§ Work task: This exercise calls for the line with "solution as 2.1-1b.", the line with "view as Ericsson", and all lines between them in the material below, output exactly and with no other lines.

§ Data records:
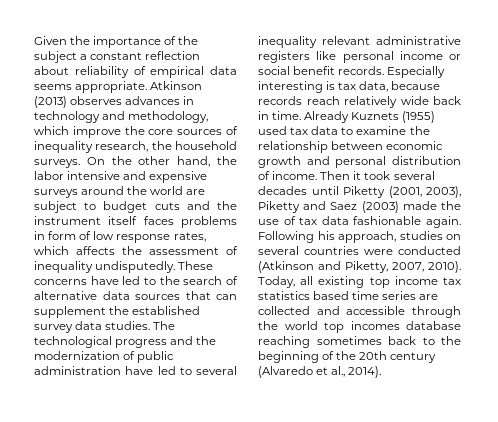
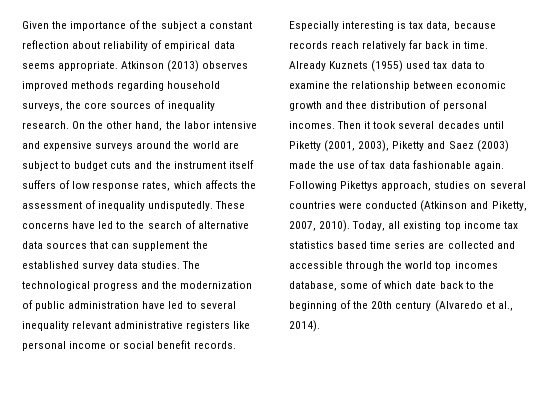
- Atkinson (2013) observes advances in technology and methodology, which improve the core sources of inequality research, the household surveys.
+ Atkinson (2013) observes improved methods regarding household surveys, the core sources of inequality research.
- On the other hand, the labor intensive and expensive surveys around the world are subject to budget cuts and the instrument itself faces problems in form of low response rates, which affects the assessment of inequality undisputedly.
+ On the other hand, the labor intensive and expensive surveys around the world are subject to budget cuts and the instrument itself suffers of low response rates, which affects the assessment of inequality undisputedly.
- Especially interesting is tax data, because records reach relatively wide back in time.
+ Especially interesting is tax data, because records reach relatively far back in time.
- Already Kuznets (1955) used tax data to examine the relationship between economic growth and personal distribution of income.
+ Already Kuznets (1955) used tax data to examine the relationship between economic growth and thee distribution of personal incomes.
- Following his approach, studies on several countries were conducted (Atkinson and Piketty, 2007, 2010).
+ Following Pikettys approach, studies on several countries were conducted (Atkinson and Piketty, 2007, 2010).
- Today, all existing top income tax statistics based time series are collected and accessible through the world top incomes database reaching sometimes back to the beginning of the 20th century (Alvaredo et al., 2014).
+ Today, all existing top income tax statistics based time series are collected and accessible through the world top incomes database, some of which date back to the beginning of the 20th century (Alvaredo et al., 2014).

...

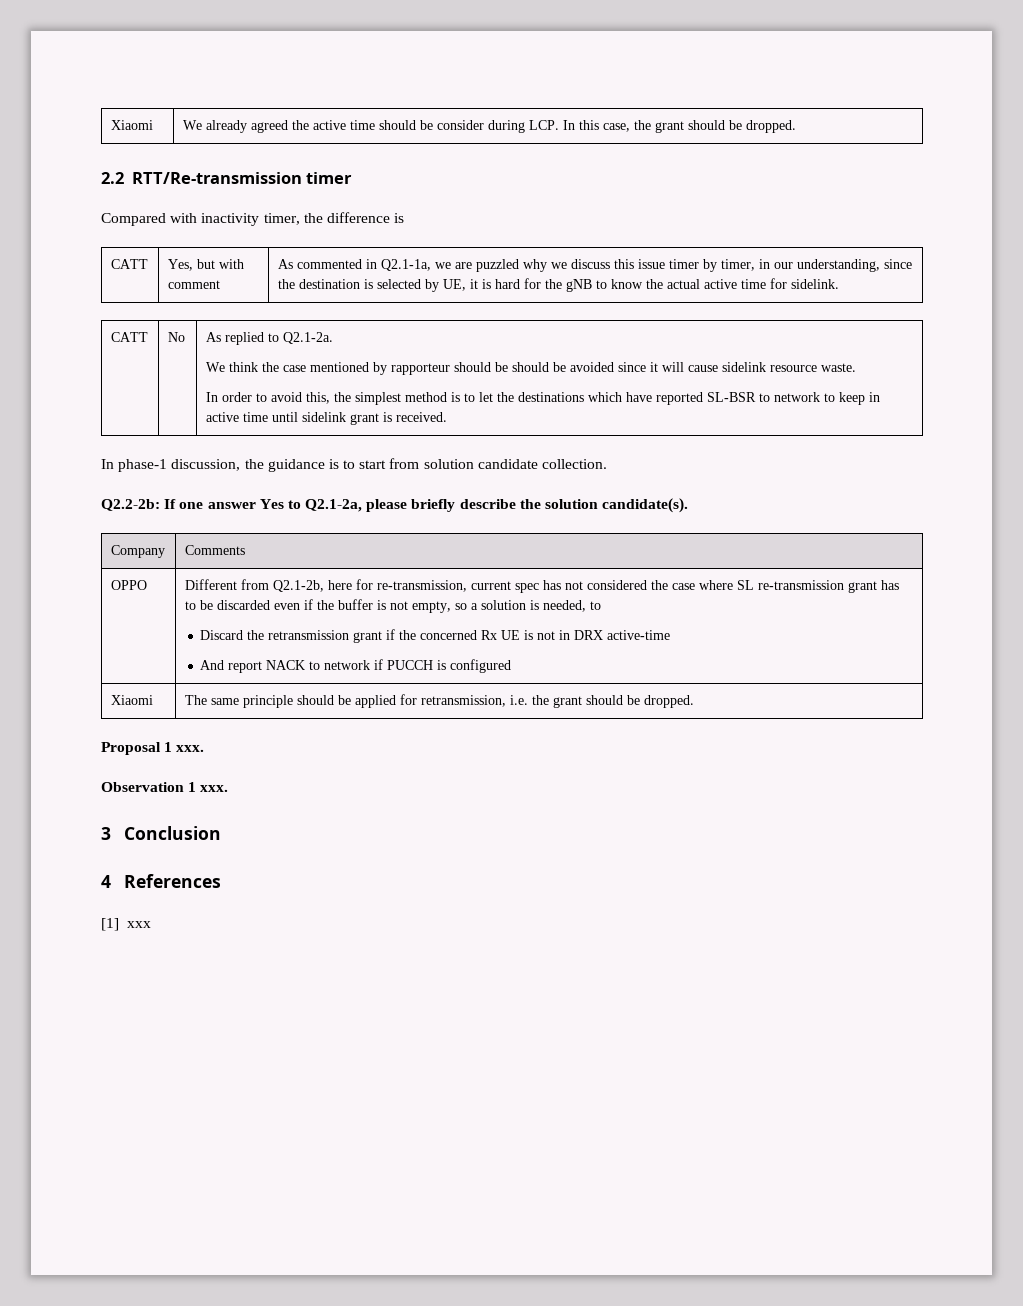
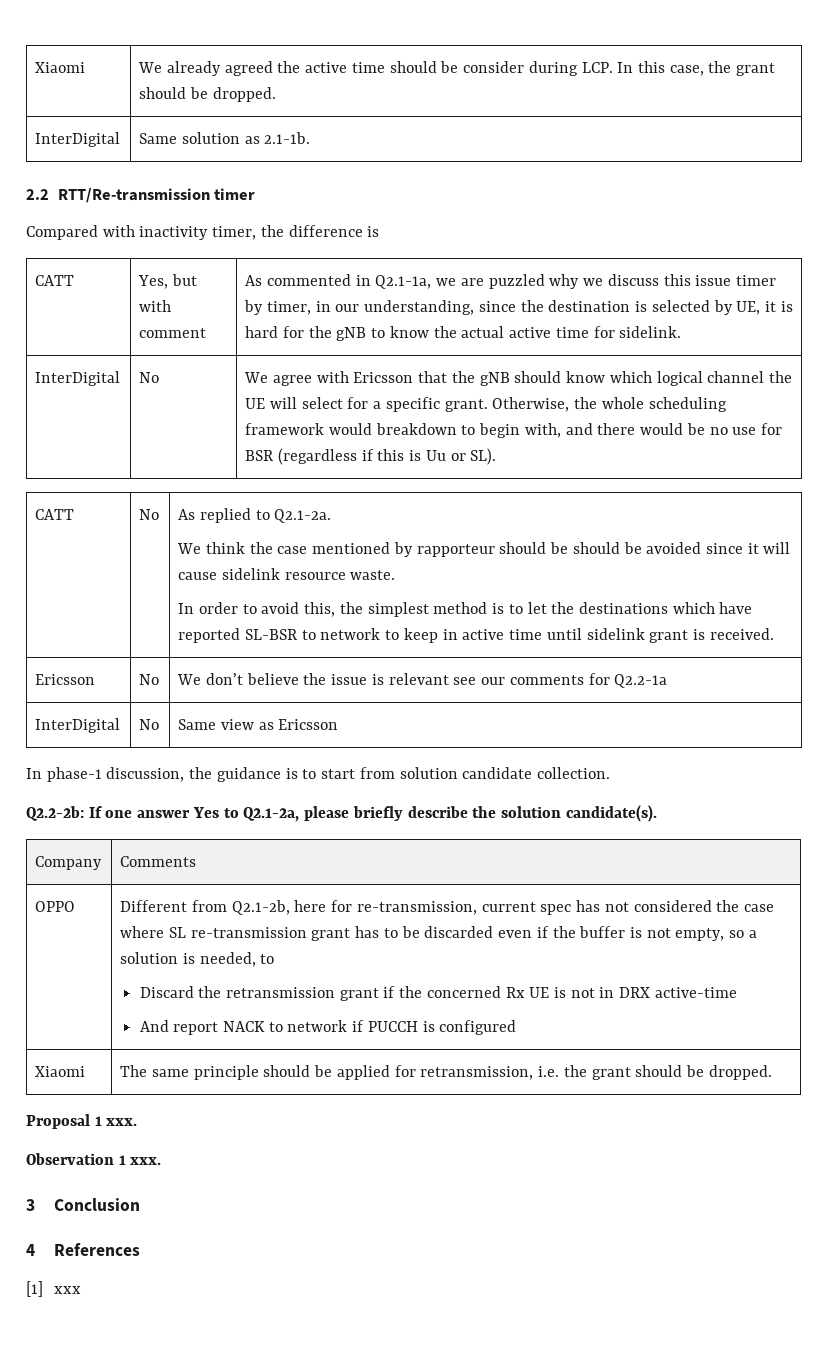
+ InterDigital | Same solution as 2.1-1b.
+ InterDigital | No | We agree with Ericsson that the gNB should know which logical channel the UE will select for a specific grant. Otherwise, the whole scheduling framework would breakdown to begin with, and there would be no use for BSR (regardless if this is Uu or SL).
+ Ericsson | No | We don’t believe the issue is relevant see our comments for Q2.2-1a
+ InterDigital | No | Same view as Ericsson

§ Answer to this exercise:
+ InterDigital | Same solution as 2.1-1b.
+ InterDigital | No | We agree with Ericsson that the gNB should know which logical channel the UE will select for a specific grant. Otherwise, the whole scheduling framework would breakdown to begin with, and there would be no use for BSR (regardless if this is Uu or SL).
+ Ericsson | No | We don’t believe the issue is relevant see our comments for Q2.2-1a
+ InterDigital | No | Same view as Ericsson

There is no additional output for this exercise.